* **Description of the task**: From the data that follows, copy every line with the string "Plymouth".

== Segment start ==

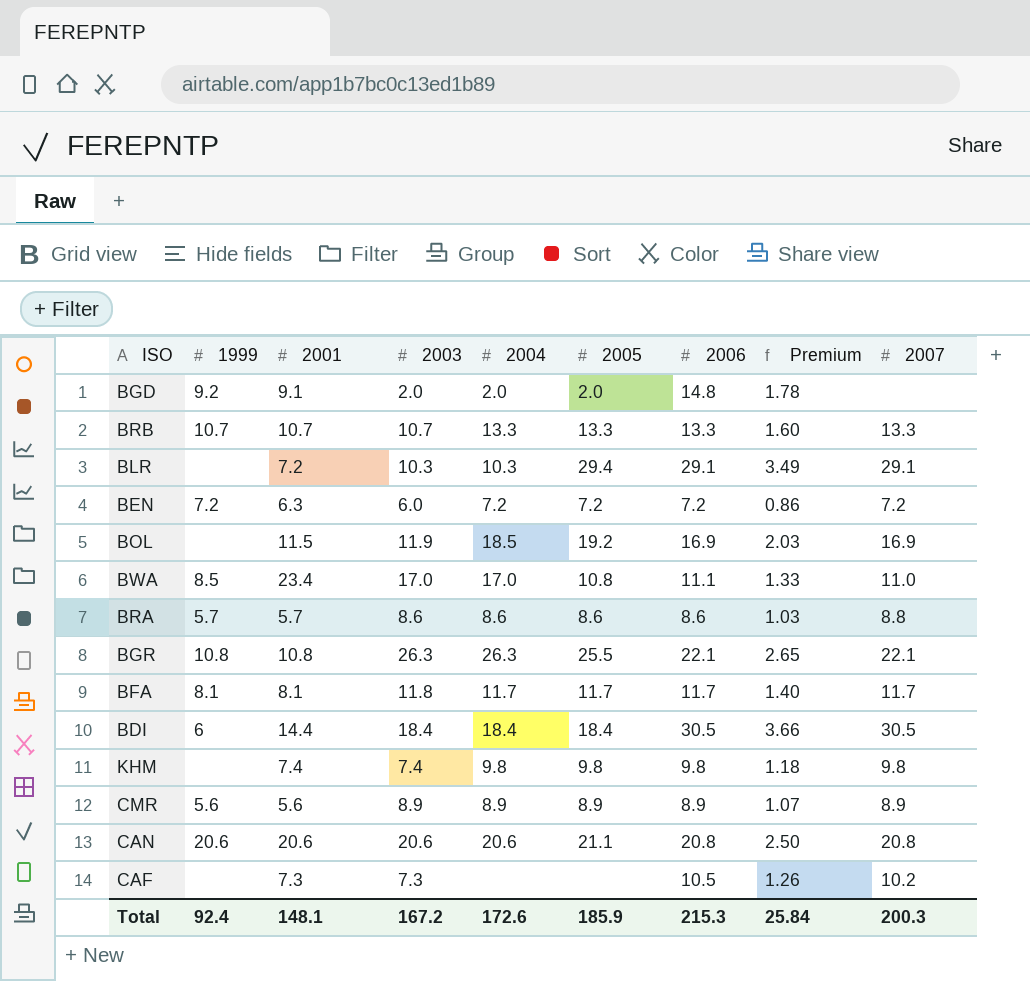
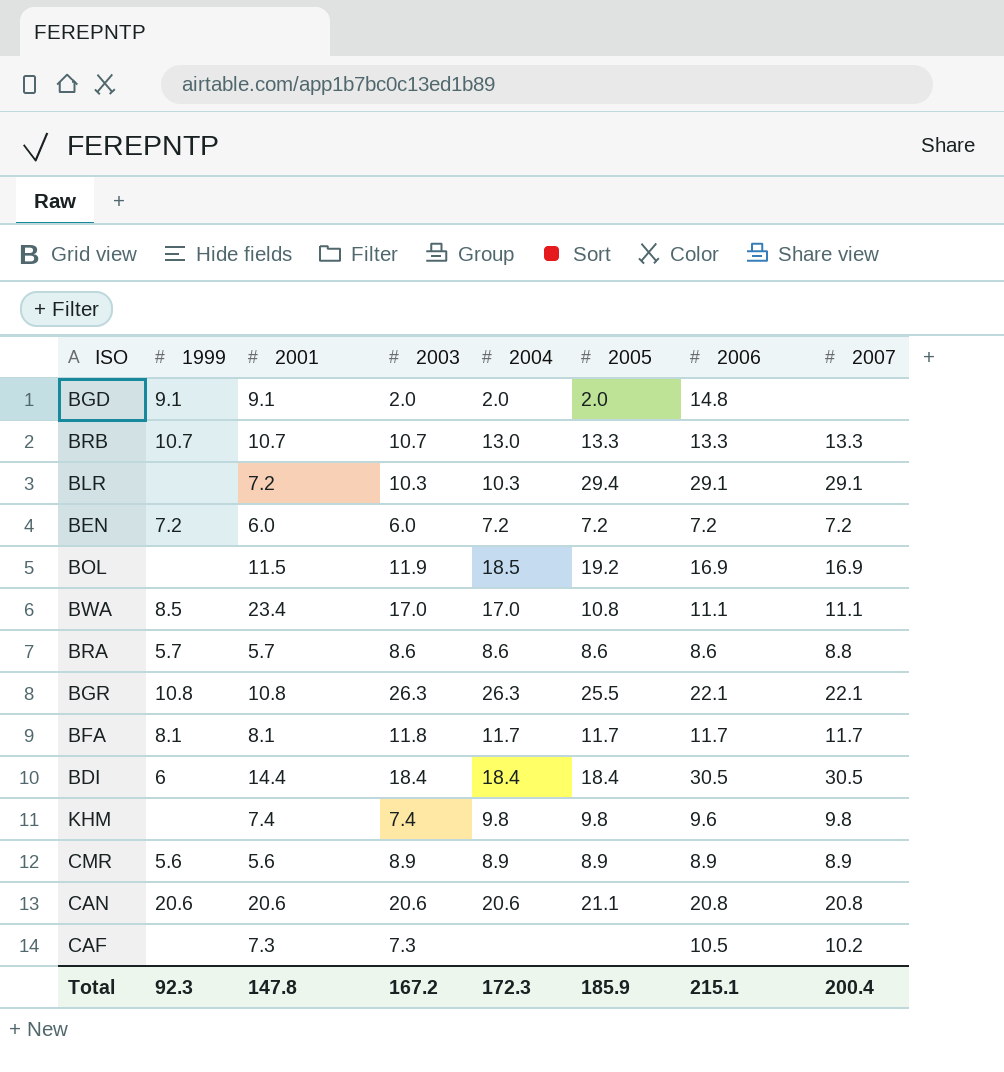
column Premium | formula: [2006] * 0.12 -> none
BGD | 1999: 9.2 -> 9.1
BRB | 2004: 13.3 -> 13.0
BEN | 2001: 6.3 -> 6.0
BWA | 2007: 11.0 -> 11.1
KHM | 2006: 9.8 -> 9.6
Total | 1999: 92.4 -> 92.3
Total | 2001: 148.1 -> 147.8
Total | 2004: 172.6 -> 172.3
Total | 2006: 215.3 -> 215.1
Total | 2007: 200.3 -> 200.4

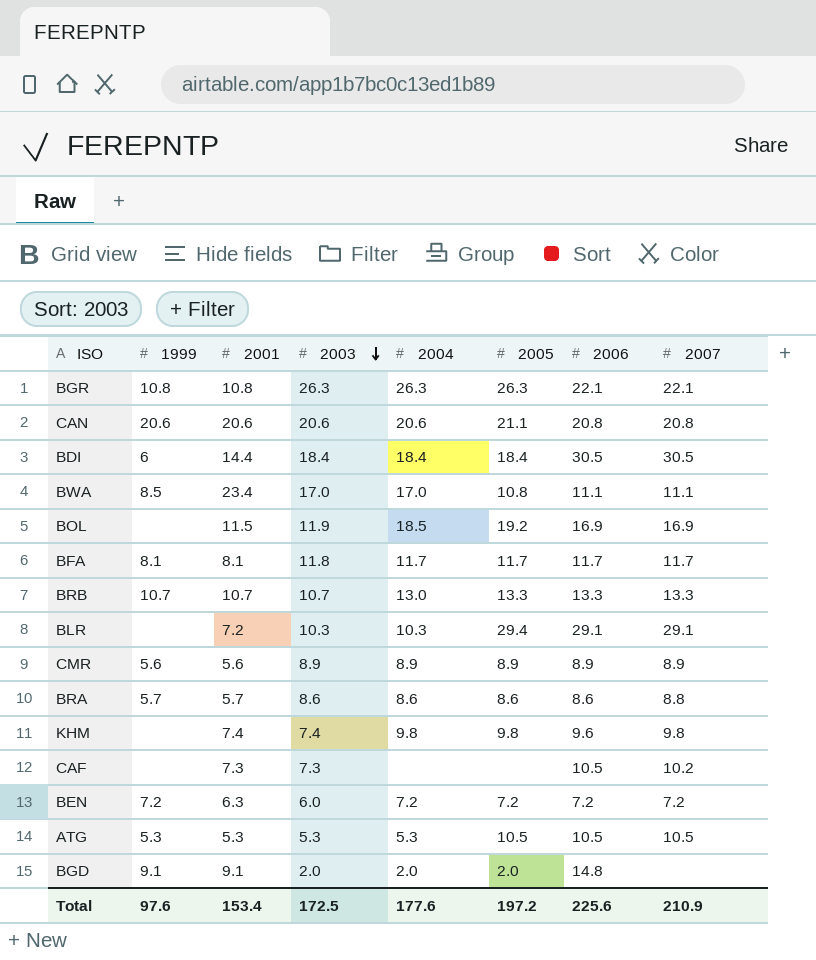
row order: none -> 2003 descending
BGR | 2005: 25.5 -> 26.3
BEN | 2001: 6.0 -> 6.3
row ATG: none -> 5.3 | 5.3 | 5.3 | 5.3 | 10.5 | 10.5 | 10.5
Total | 1999: 92.3 -> 97.6
Total | 2001: 147.8 -> 153.4
Total | 2003: 167.2 -> 172.5
Total | 2004: 172.3 -> 177.6
Total | 2005: 185.9 -> 197.2
Total | 2006: 215.1 -> 225.6
Total | 2007: 200.4 -> 210.9

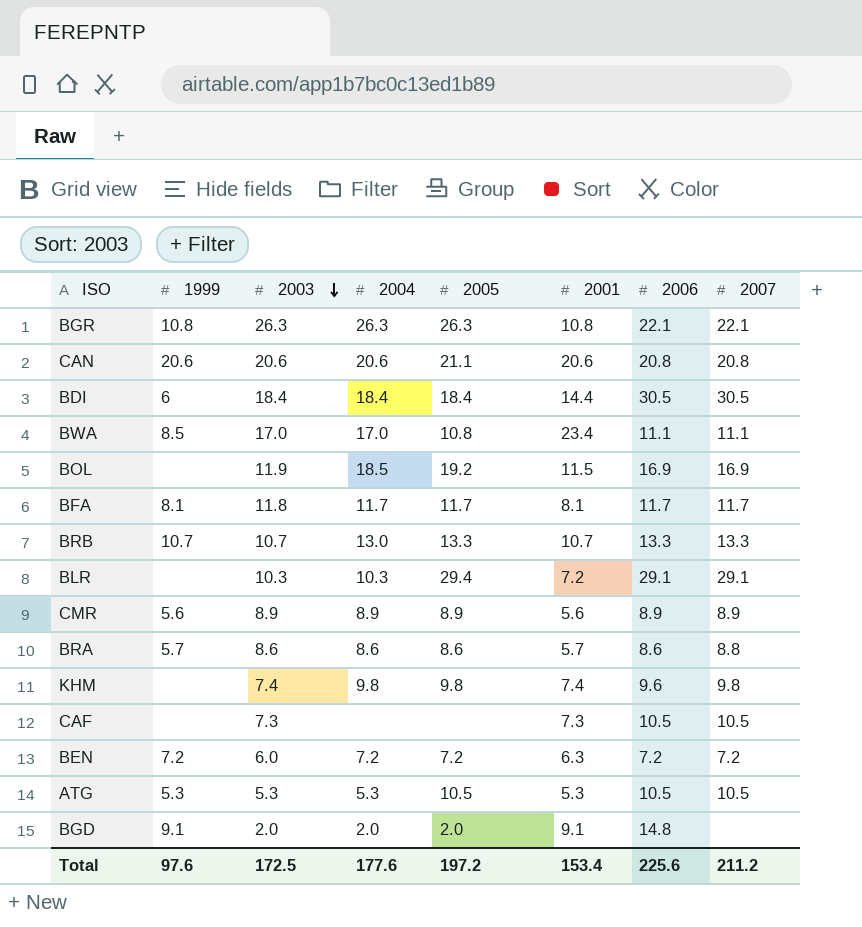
column 2001 | position: 3 -> 6
CAF | 2007: 10.2 -> 10.5
Total | 2007: 210.9 -> 211.2

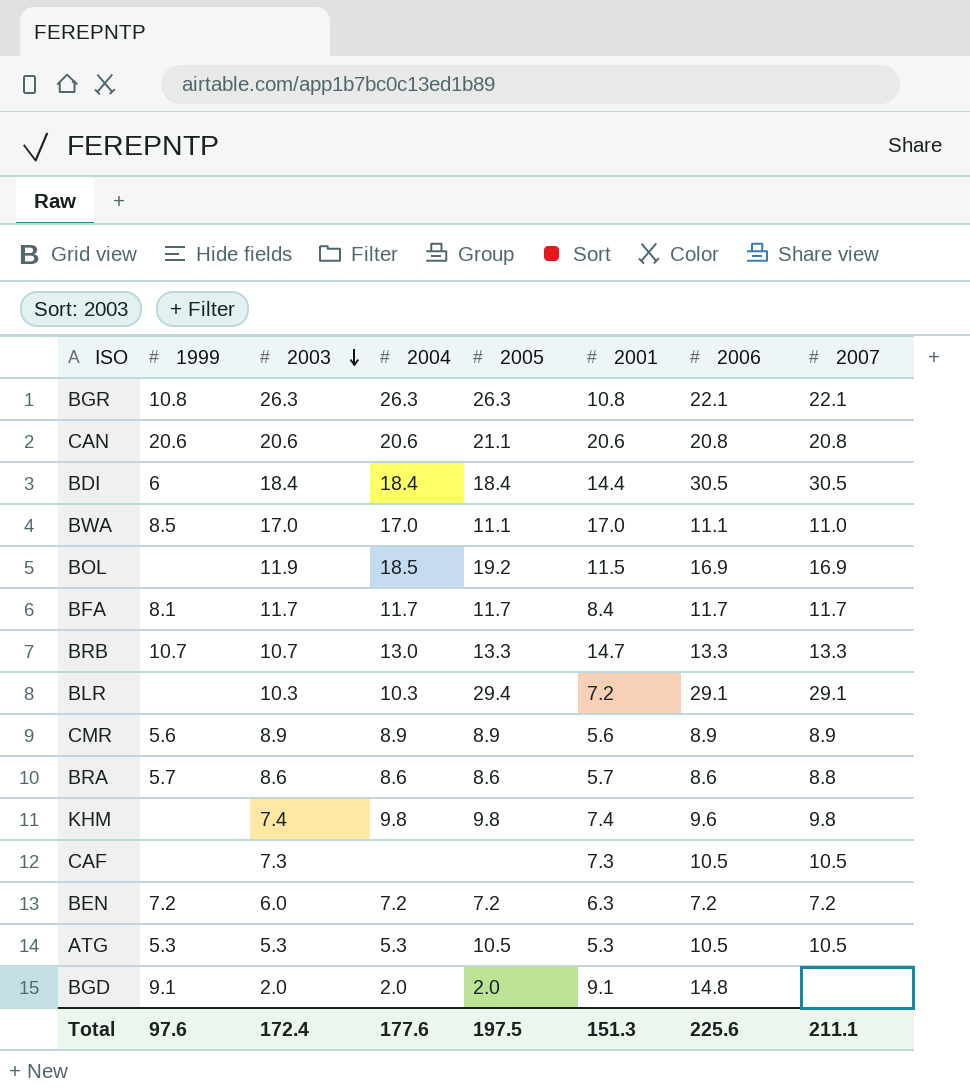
BWA | 2005: 10.8 -> 11.1
BWA | 2001: 23.4 -> 17.0
BWA | 2007: 11.1 -> 11.0
BFA | 2003: 11.8 -> 11.7
BFA | 2001: 8.1 -> 8.4
BRB | 2001: 10.7 -> 14.7
Total | 2003: 172.5 -> 172.4
Total | 2005: 197.2 -> 197.5
Total | 2001: 153.4 -> 151.3
Total | 2007: 211.2 -> 211.1

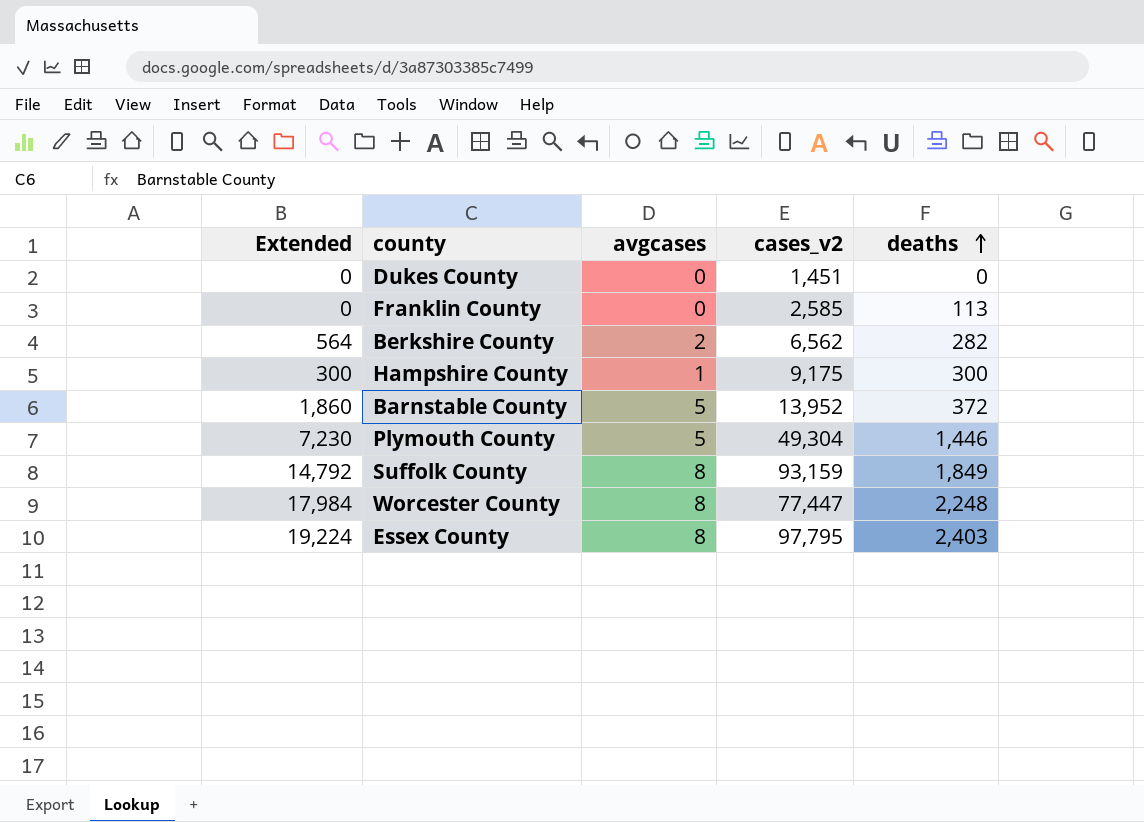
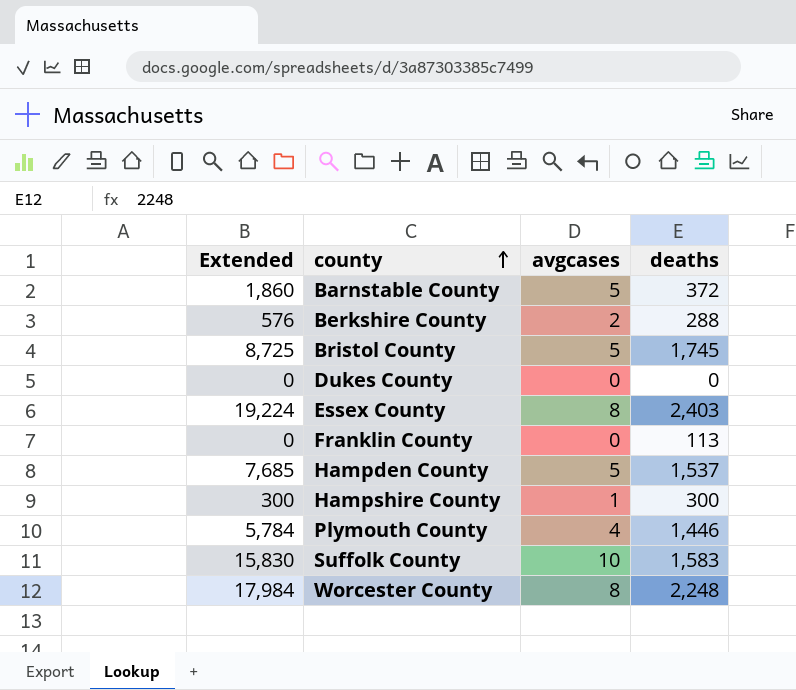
row order: deaths ascending -> county ascending
column cases_v2 | position: 4 -> none
Berkshire County | Extended: 564 -> 576
Berkshire County | deaths: 282 -> 288
row Bristol County: none -> 8,725 | 5 | 1,745
row Hampden County: none -> 7,685 | 5 | 1,537
Plymouth County | Extended: 7,230 -> 5,784
Plymouth County | avgcases: 5 -> 4
Suffolk County | Extended: 14,792 -> 15,830
Suffolk County | avgcases: 8 -> 10
Suffolk County | deaths: 1,849 -> 1,583

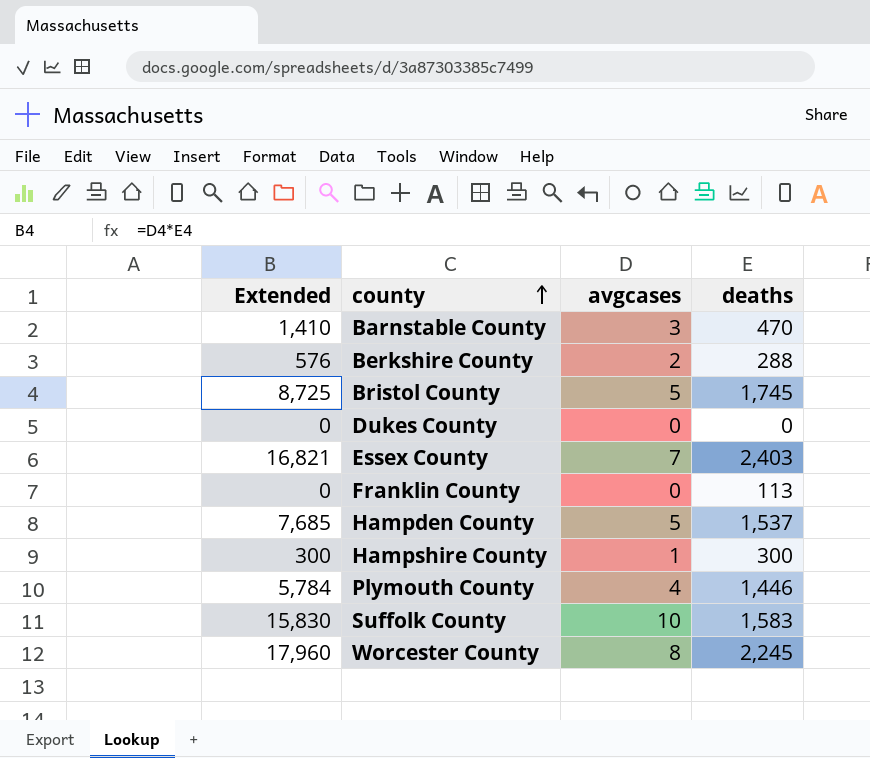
Barnstable County | Extended: 1,860 -> 1,410
Barnstable County | avgcases: 5 -> 3
Barnstable County | deaths: 372 -> 470
Essex County | Extended: 19,224 -> 16,821
Essex County | avgcases: 8 -> 7
Worcester County | Extended: 17,984 -> 17,960
Worcester County | deaths: 2,248 -> 2,245

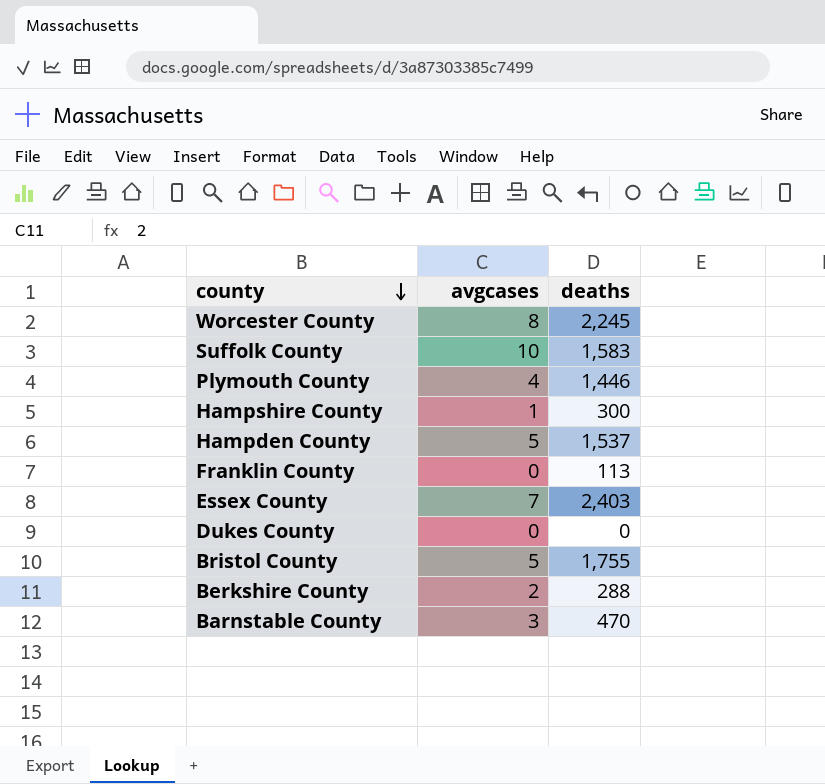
row order: county ascending -> county descending
column Extended | formula: [avgcases] * [deaths] -> none
Bristol County | deaths: 1,745 -> 1,755

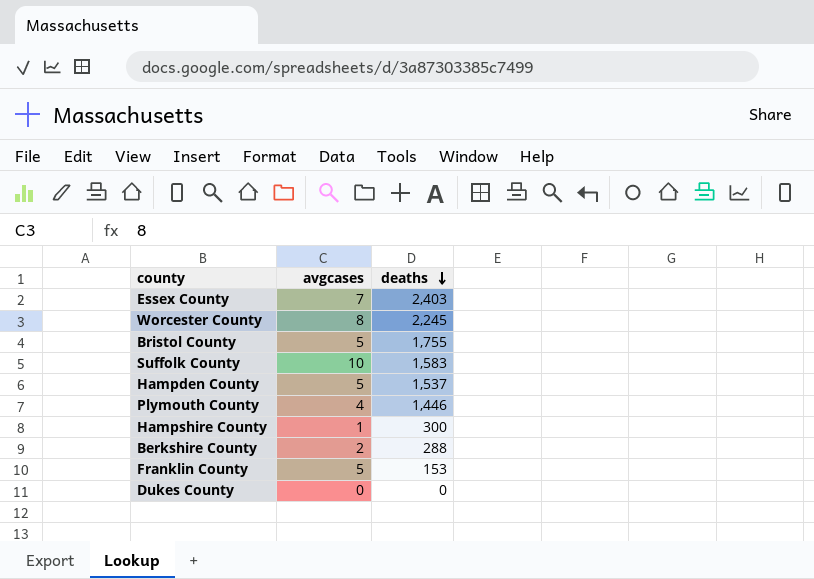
row order: county descending -> deaths descending
row Barnstable County: 3 | 470 -> none
Franklin County | avgcases: 0 -> 5
Franklin County | deaths: 113 -> 153

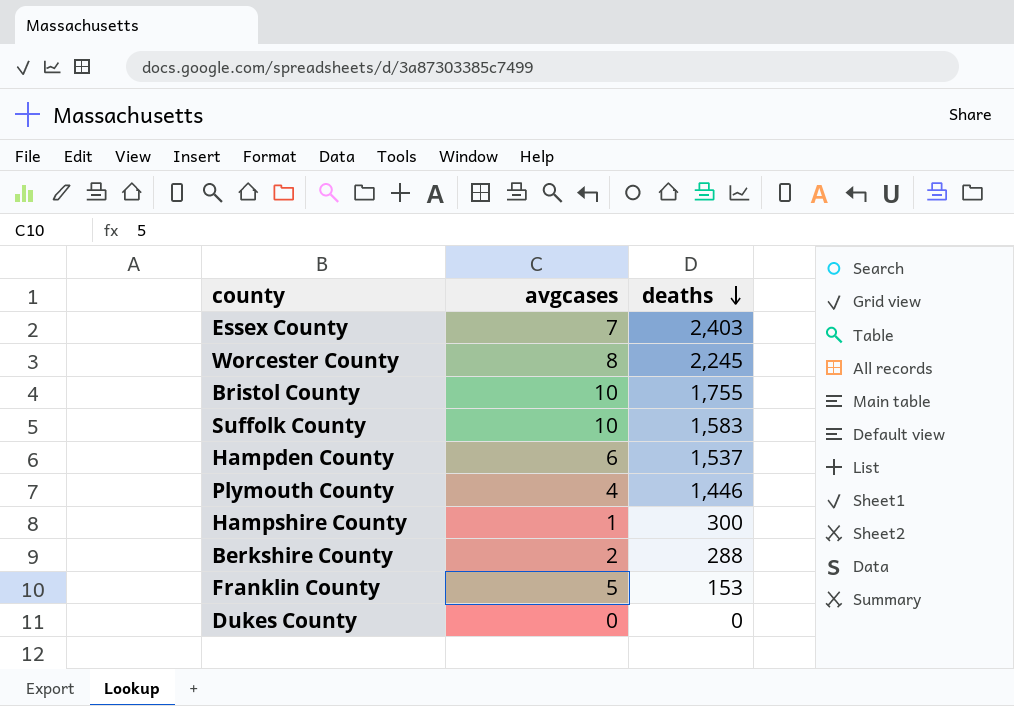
Bristol County | avgcases: 5 -> 10
Hampden County | avgcases: 5 -> 6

== Segment end ==

* **Answer box**:
Plymouth County | Extended: 7,230 -> 5,784
Plymouth County | avgcases: 5 -> 4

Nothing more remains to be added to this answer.